Railway station in Yamamoto, Miyagi Prefecture, Japan

Sakamoto Station (坂元駅, Sakamoto-eki) is a railway station in the town of Yamamoto, Miyagi Prefecture, Japan, operated by East Japan Railway Company (JR East). The original station was severely damaged by the 2011 Tōhoku earthquake and tsunami in March 2011, and was relocated to a new location in December 2016.

==Lines==
Sakamoto Station is served by the Jōban Line, and is located 321.2 kilometers from the official starting point of the line at in Tokyo.

==Station layout==
The station had a single island platform connected to the station building by a footbridge. It is now an elevated station with a single side platform serving a single bi-directional track. The station building is located underneath.
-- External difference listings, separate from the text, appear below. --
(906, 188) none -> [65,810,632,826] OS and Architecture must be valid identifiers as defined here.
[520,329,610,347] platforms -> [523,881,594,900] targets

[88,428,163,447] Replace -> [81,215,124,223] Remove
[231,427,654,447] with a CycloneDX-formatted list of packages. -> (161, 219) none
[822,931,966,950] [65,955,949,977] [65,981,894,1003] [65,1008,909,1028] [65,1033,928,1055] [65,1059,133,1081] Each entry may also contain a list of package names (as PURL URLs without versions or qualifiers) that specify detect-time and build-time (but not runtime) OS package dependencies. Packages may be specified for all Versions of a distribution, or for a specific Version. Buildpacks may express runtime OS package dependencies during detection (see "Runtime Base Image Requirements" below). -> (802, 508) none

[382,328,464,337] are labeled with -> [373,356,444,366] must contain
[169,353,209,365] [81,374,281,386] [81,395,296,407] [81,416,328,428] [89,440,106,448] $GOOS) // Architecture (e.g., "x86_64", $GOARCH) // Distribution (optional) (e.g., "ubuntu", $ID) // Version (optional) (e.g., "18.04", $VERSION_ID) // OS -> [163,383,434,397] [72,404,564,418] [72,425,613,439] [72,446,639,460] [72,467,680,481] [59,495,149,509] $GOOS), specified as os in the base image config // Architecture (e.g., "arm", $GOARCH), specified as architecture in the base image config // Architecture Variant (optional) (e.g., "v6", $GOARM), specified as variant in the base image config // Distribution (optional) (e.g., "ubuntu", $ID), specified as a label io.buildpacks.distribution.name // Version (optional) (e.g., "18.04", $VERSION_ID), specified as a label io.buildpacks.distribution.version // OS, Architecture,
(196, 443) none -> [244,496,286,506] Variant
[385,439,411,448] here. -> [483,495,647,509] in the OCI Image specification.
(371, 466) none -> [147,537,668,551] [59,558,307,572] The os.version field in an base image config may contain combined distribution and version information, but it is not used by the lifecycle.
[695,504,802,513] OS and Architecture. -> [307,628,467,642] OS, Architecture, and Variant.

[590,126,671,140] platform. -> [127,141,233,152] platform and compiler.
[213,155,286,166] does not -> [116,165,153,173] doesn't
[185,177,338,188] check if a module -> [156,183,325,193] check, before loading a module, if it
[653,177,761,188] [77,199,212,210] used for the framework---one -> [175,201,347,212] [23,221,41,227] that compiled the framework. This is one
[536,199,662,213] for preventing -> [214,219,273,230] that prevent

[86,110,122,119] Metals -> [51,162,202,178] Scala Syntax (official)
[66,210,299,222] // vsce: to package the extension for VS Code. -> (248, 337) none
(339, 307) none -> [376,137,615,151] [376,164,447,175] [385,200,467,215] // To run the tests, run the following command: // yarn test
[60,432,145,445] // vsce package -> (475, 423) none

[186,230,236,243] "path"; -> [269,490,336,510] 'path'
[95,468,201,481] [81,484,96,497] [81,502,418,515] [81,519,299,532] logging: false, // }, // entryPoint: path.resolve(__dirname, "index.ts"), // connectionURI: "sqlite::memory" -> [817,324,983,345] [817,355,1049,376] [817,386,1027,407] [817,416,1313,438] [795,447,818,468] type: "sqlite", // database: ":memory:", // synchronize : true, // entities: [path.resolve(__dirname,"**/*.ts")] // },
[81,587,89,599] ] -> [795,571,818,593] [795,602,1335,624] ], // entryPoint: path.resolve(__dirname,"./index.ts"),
The station is staffed.

==History==
Sakamoto Station opened on November 10, 1897. The station was absorbed into the JR East network upon the privatization of the Japanese National Railways (JNR) on April 1, 1987.

Services on the Jōban Line between Hamayoshida Station and Soma Station were suspended due to damage caused by the 2011 Tōhoku earthquake and tsunami on 11 March 2011. The station reopened at a new location 1100 meters further inland on 10 December 2016.。

==Passenger statistics==
In fiscal 2018, the station was used by an average of 135 passengers daily (boarding passengers only).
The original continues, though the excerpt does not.